Medicare payments to nursing homes are increasing for reasons unrelated to the condition or characteristics of patients, the report said.

The inspector general cited claims data as evidence that some nursing homes had exploited the system “to optimize revenues.” For example, Mr. Levinson said, a Medicare beneficiary who received hospice care before and after her nursing home stay received physical therapy five days a week for five weeks, “even though her medical records indicated that she asked that the therapy be discontinued.” He said the extra billings cost Medicare $1.1 billion in 2012-13.

Medicare classifies nursing home residents into one of 66 groups depending on the patient’s needs. More than one-third of the groups are for patients who require physical, occupational or speech therapy. Medicare pays more for patients who require the most therapy.

The acting administrator of the Centers for Medicare and Medicaid Services, Andrew M. Slavitt, did not dispute the findings. He said the current payment system created an incentive for nursing homes to “provide as much therapy to a resident as that resident can tolerate.”

The inspector general said that Sylvia Mathews Burwell, the secretary of health and human services, should consider reducing Medicare payment rates for therapy in nursing homes. Mr. Slavitt agreed, but said Congress would need to provide the agency with “additional statutory authority.”

In any event, Mr. Slavitt said, Medicare will step up efforts to prevent fraud and detect “suspicious billing behavior” by nursing homes.

Federal investigators welcomed that commitment. But it may take some time for Medicare officials to act on the recommendations. The inspector general has documented “inappropriate payments” to nursing homes in many studies over the last 15 years.

In March, an influential federal panel, the Medicare Payment Advisory Commission, said that Congress should thoroughly revamp payments to nursing homes.

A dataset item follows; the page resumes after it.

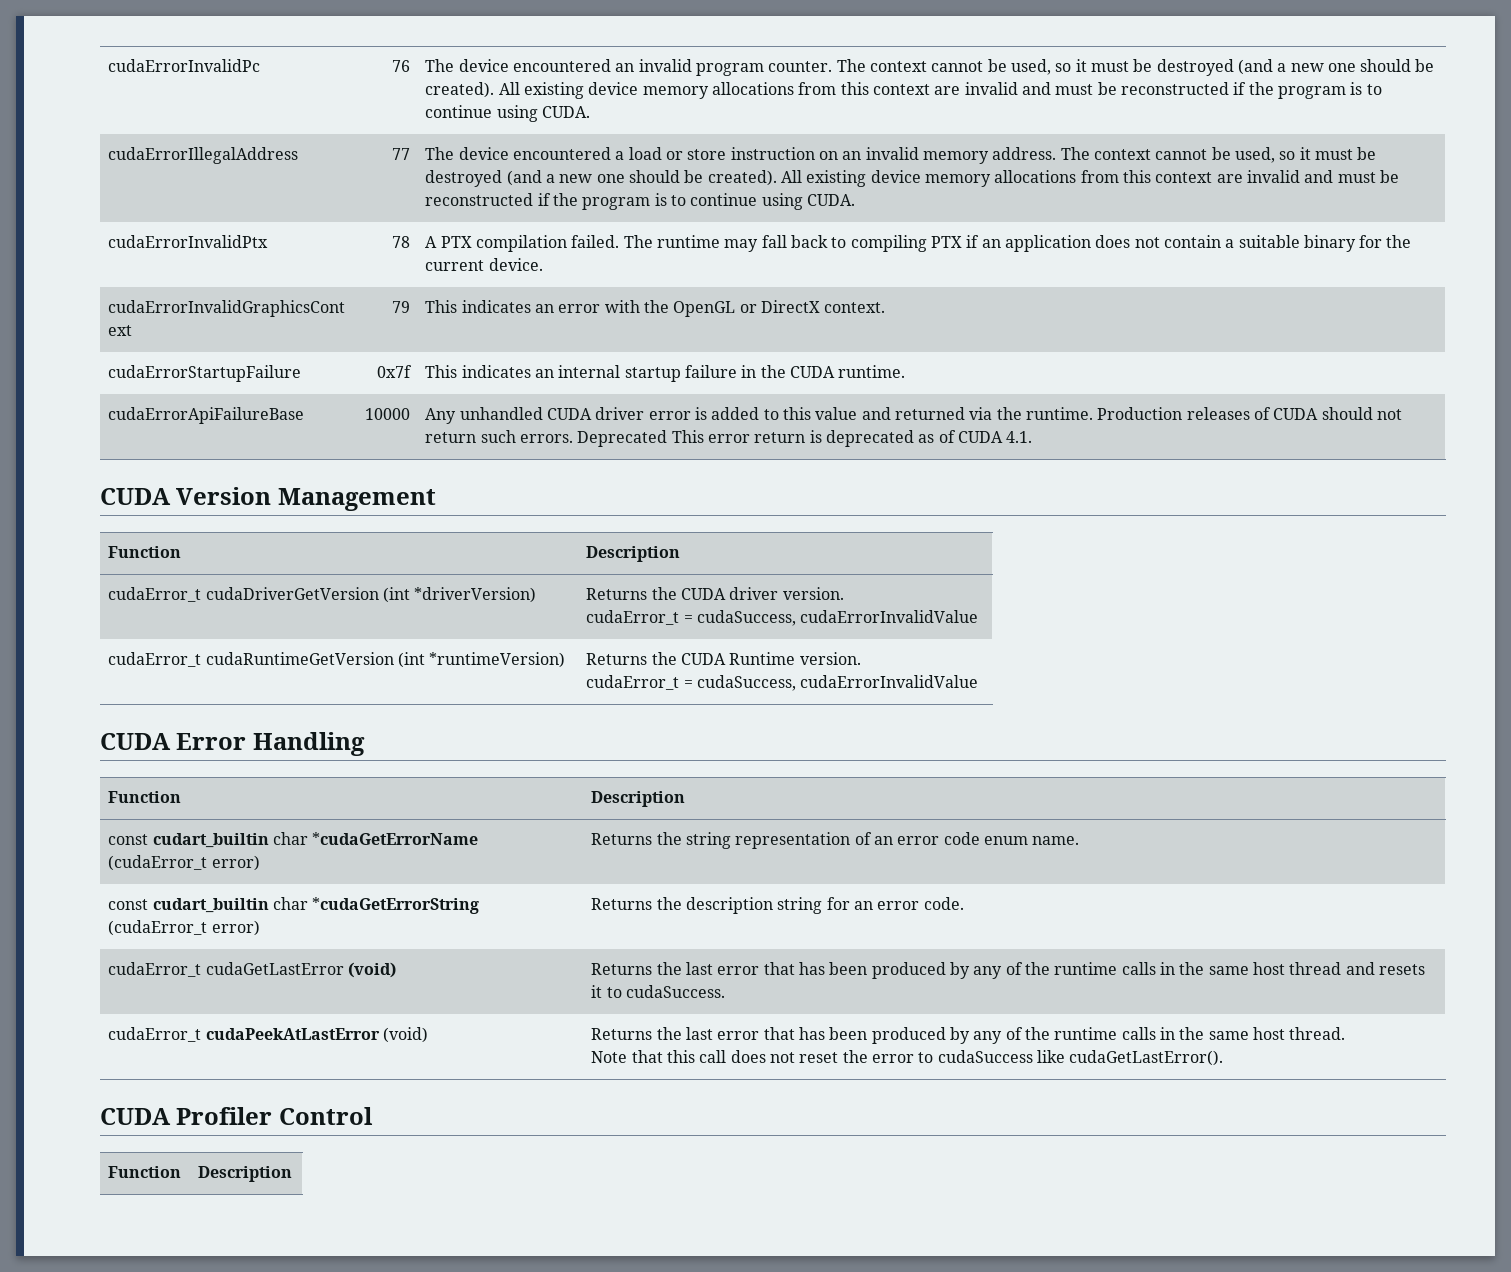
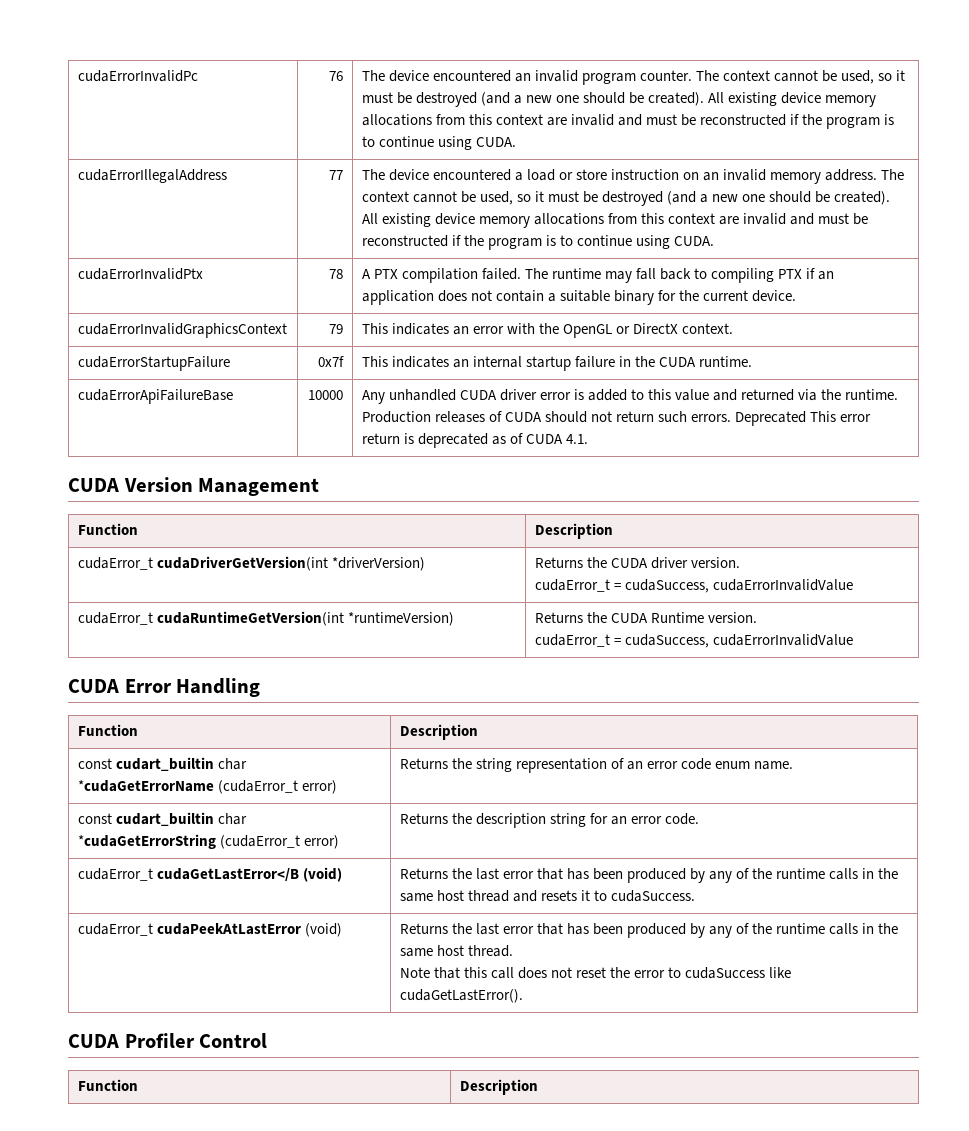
[205,587,411,603] cudaDriverGetVersion (int -> [156,556,328,571] cudaDriverGetVersion(int
[205,652,426,668] cudaRuntimeGetVersion (int -> [156,611,344,626] cudaRuntimeGetVersion(int
[205,962,344,975] cudaGetLastError -> [156,868,299,882] cudaGetLastError</B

Medicare payments to nursing homes, it said, have been at least 10 percent higher than the cost of care for 14 years in a row.

“Therapy payments are not proportional to costs, but instead rise faster than providers’ therapy costs,” the commission said, and Medicare “essentially requires taxpayers to continue to finance the high margins of this industry.”

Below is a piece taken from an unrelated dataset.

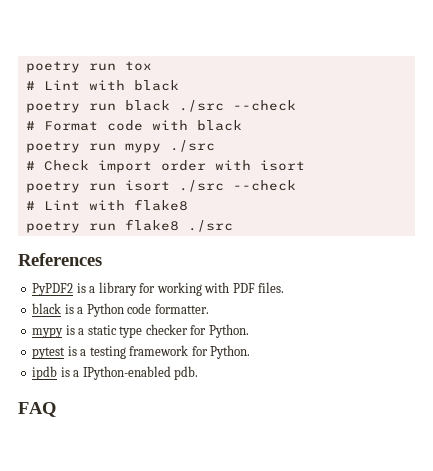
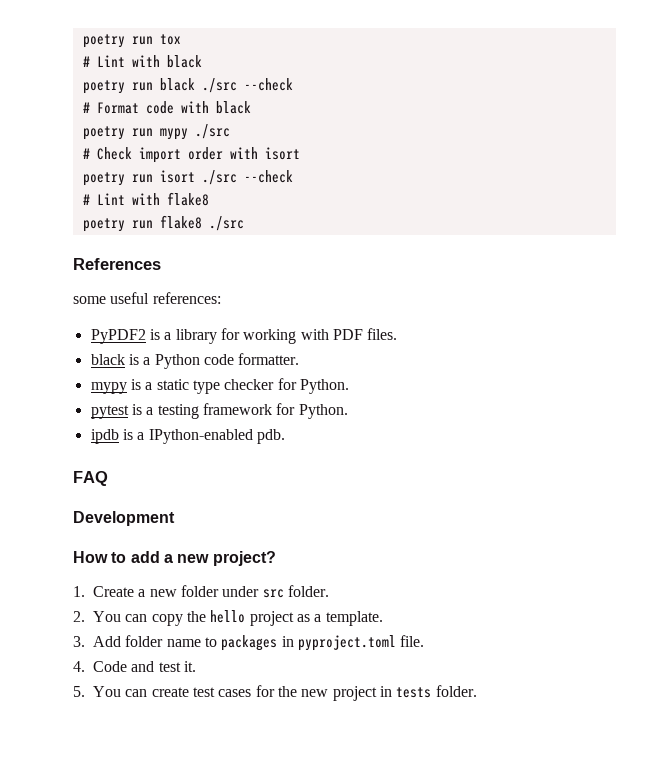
(102, 259) none -> [73,292,221,304] // some useful references:
(56, 409) none -> [73,511,175,526] [73,551,276,566] [73,585,329,598] [73,610,383,626] [73,635,425,651] [73,661,196,672] [73,685,477,701] // Development // How to add a new project? // 1. Create a new folder under src folder. // 2. You can copy the hello project as a template. // 3. Add folder name to packages in pyproject.toml file. // 4. Code and test it. // 5. You can create test cases for the new project in tests folder.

The Obama administration recently proposed to consolidate Medicare payments for many hip and knee replacement procedures, creating incentives for hospitals, surgeons and nursing homes to coordinate care.

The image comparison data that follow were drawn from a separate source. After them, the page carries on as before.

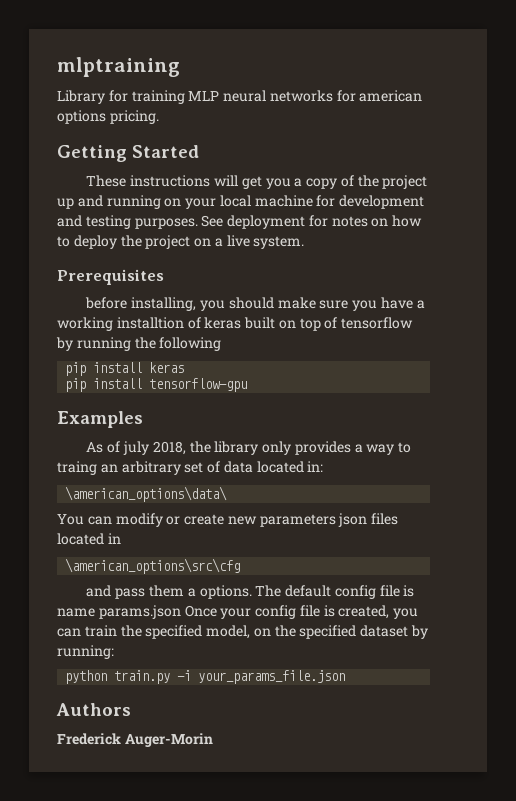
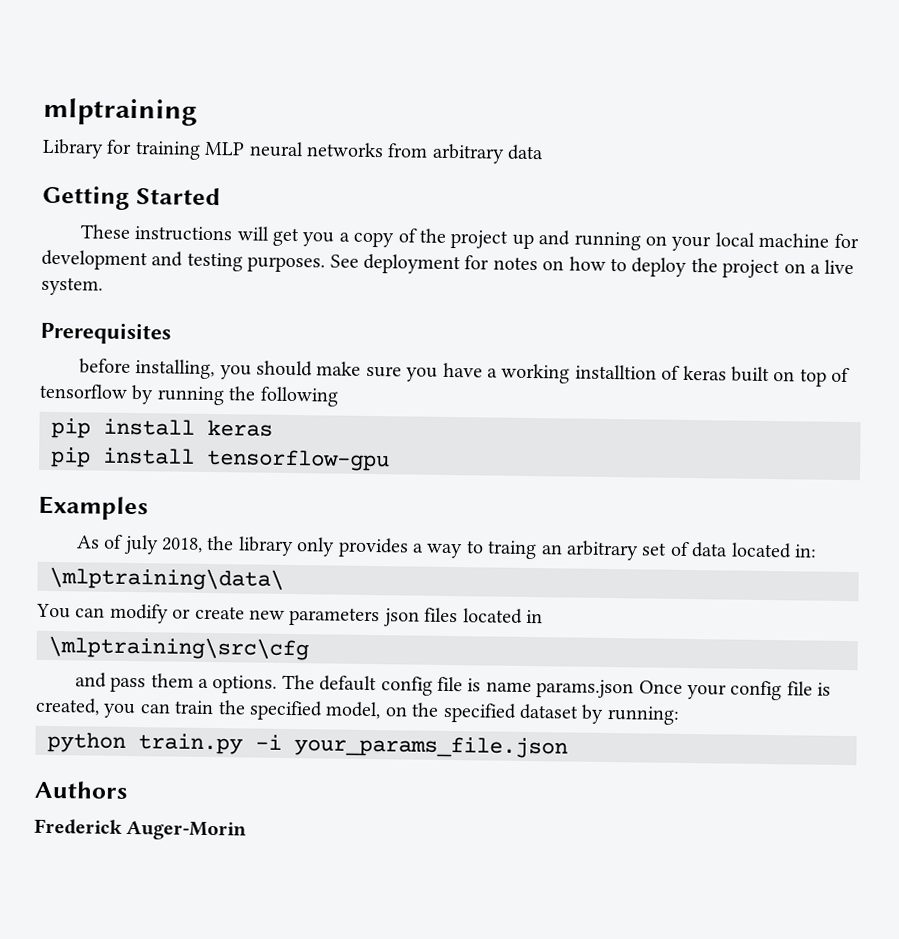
[336,90,423,102] [57,110,159,124] for american options pricing. -> [387,143,545,164] from arbitrary data
[65,486,228,502] \american_options\data\ -> [49,566,284,591] \mlptraining\data\
[65,558,241,574] \american_options\src\cfg -> [48,635,309,661] \mlptraining\src\cfg

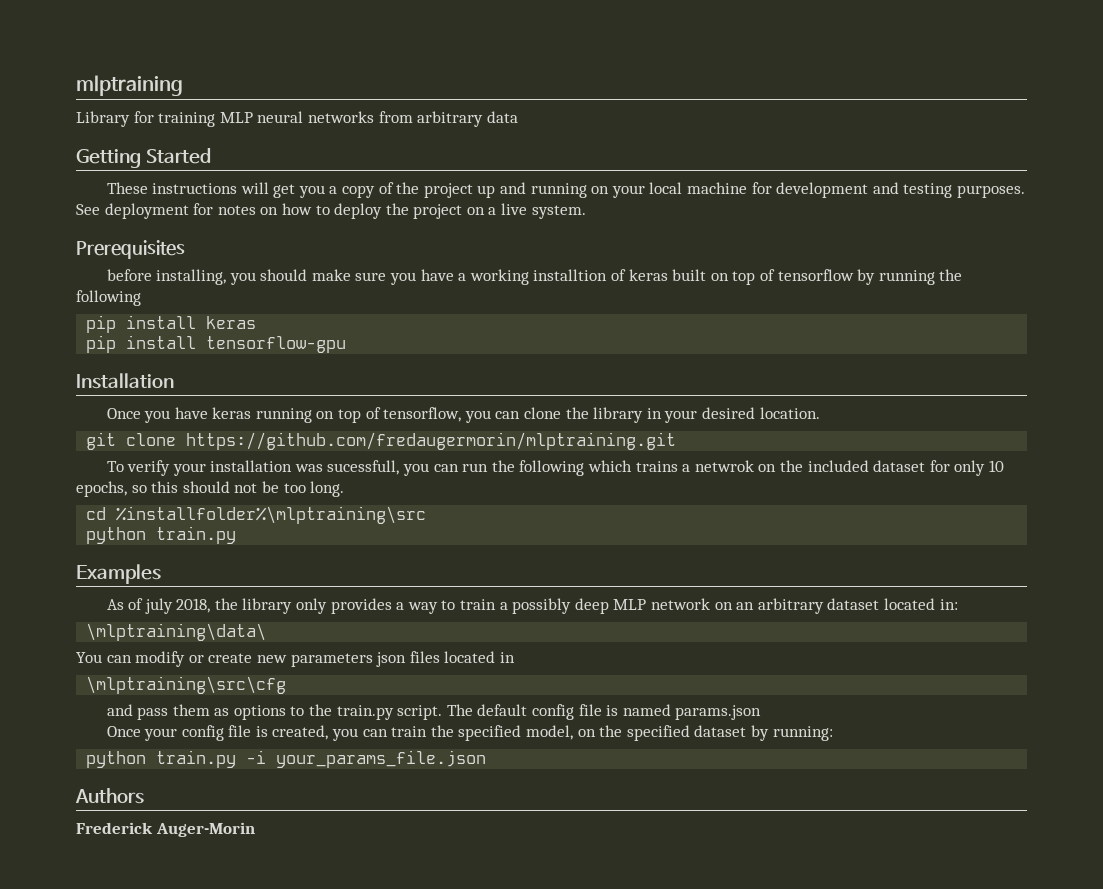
(390, 460) none -> [76,373,174,389] [106,407,820,423] [86,432,677,450] [106,460,1004,476] [76,481,345,497] [86,506,427,524] [86,526,237,544] // Installation // Once you have keras running on top of tensorflow, you can clone the library in your desired location. // git clone https://github.com/fredaugermorin/mlptraining.git // To verify your installation was sucessfull, you can run the following which trains a netwrok on the included dataset for only 10 epochs, so this should not be too long. // cd %installfolder%\mlptraining\src // python train.py
[487,540,729,561] traing an arbitrary set of data -> [460,598,880,614] train a possibly deep MLP network on an arbitrary dataset
[198,675,278,694] a options. -> [214,704,443,720] as options to the train.py script.
[485,681,532,693] name -> [622,704,671,716] named
(635, 689) none -> (762, 712) //

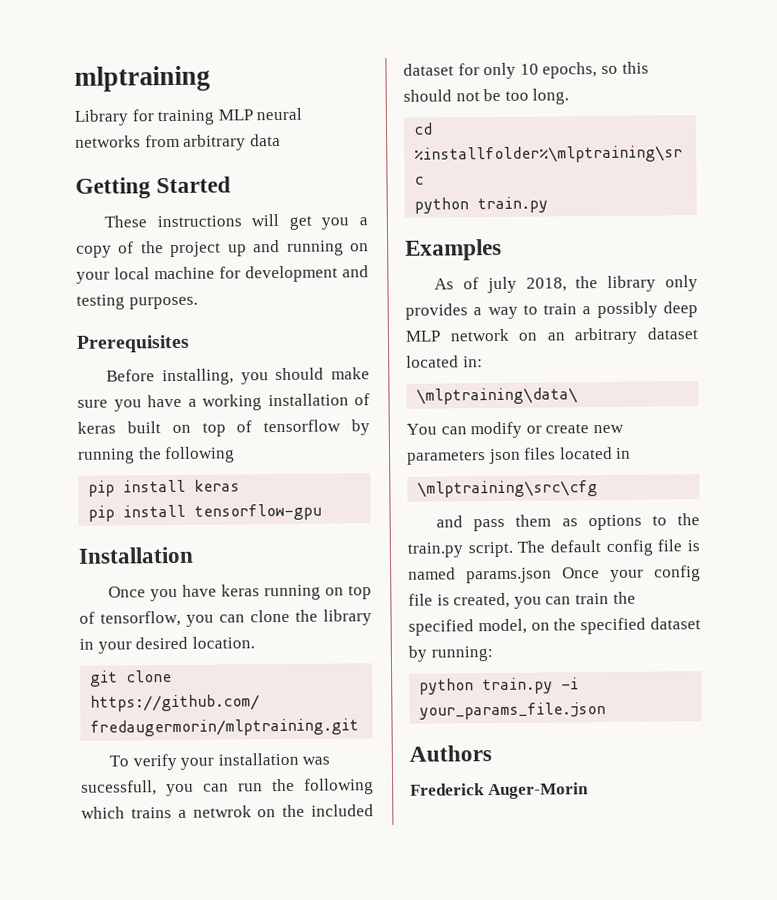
[76,203,586,219] See deployment for notes on how to deploy the project on a live system. -> (198, 303) none
[106,269,152,281] before -> [106,369,156,382] Before
[533,269,608,281] installtion -> [267,393,349,407] installation
(762, 712) // -> (552, 575) none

But the inspector general said this would not solve the problem because the “bundled payments” proposed by Ms. Burwell would be based in part on current payments to nursing homes treating Medicare beneficiaries.

The American Health Care Association, a trade group that lobbies for nursing homes, has said it recognizes concern about the use of therapy and supports efforts to shift Medicare “away from paying providers based solely on their volume of services.”

The industry says Medicare should pay a lump sum for a patient’s entire nursing home stay, based on the person’s condition and needs. Medicare now pays for each day of care, rather than setting a payment for the entire stay, and payments are partly based on the minutes of therapy provided.

Greg Crist, a spokesman for the American Health Care Association, said that while Medicare may pay nursing homes more than their costs, Medicaid, the program for low-income people, generally pays them much less than their costs. “And on any day,” Mr. Crist said, “two-thirds of our residents are on Medicaid.”